CDT-CAD: Context-Aware Deformable Transformers for End-to-End Chest Abnormality Detection on X-Ray Images

Yirui, Wu; Kong, Qiran; Zhang, Lilai; Castiglione, Aniello; Nappi, Michele; Wan, Shaohua

doi:10.1109/TCBB.2023.3258455

: Deep learning methods have achieved great success in medical image analysis domain. However, most of them suffer from slow convergency and high computing cost, which prevents their further widely usage in practical scenarios. Moreover, it has been proved that exploring and embedding context knowledge in deep network can significantly improve accuracy. To emphasize these tips, we present CDT-CAD, i.e., context-aware deformable transformers for end-to-end chest abnormality detection on X-Ray images. CDT-CAD firstly constructs an iterative context-aware feature extractor, which not only enlarges receptive fields to encode multi-scale context information via dilated context encoding blocks, but also captures unique and scalable feature variation patterns in wavelet frequency domain via frequency pooling blocks.
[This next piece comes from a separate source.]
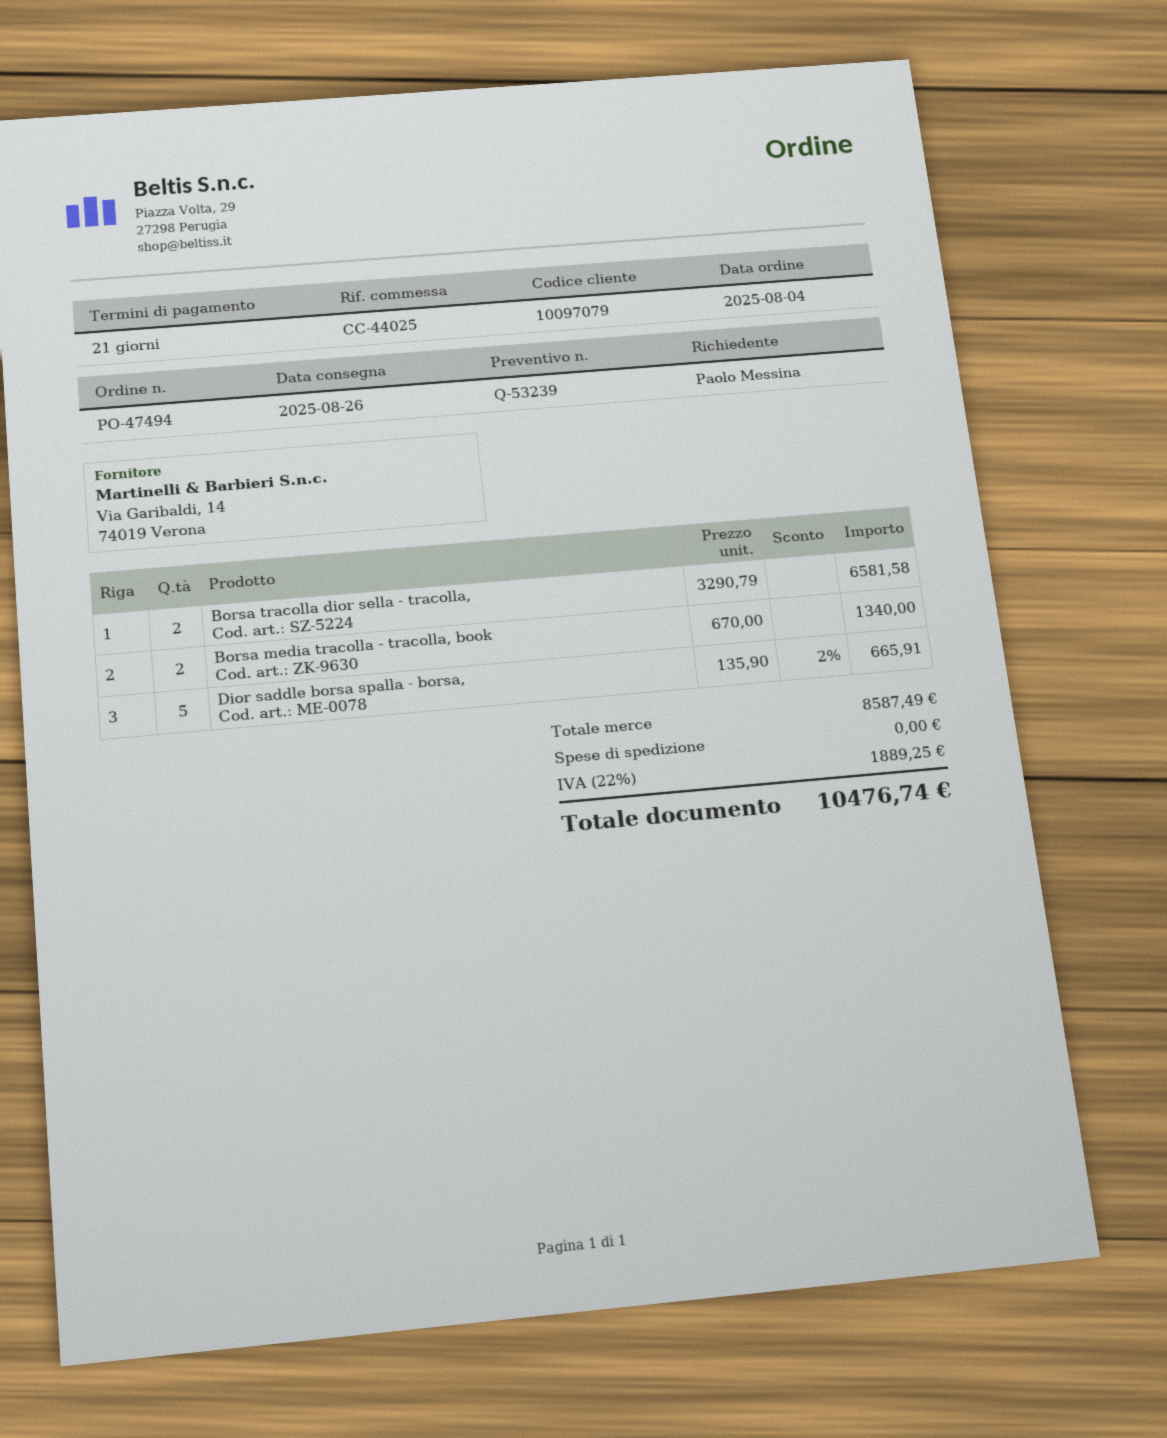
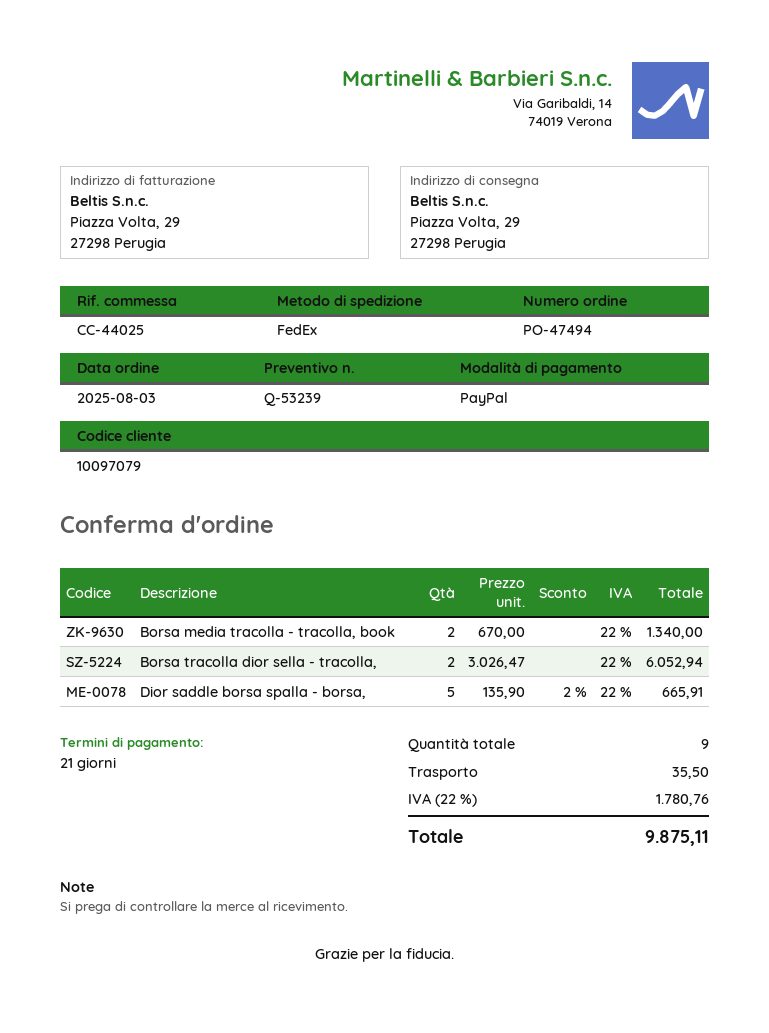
order date: 2025-08-04 -> 2025-08-03
Borsa tracolla dior sella - tracolla,: 2 x 3290.79 = 6581.58 -> 2 x 3026.47 = 6052.94
shipping: 0.00 -> 35.50
tax: 22% = 1889.25 -> 22% = 1780.76
total: 10476.74 -> 9875.11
Afterwards, a deformable transformer detector on the extracted context features is built to accurately classify disease categories and locate regions, where a small set of key points are sampled, thus leading the detector to focus on informative feature subspace and accelerate convergence speed. Through comparative experiments on Vinbig Chest and Chest Det 10 Datasets, CDT-CAD demonstrates its effectiveness in recognizing chest abnormities and outperforms 1.4% and 6.0% than the existing methods in AP50 and AR on VinBig dateset, and 0.9% and 2.1% on Chest Det-10 dataset, respectively.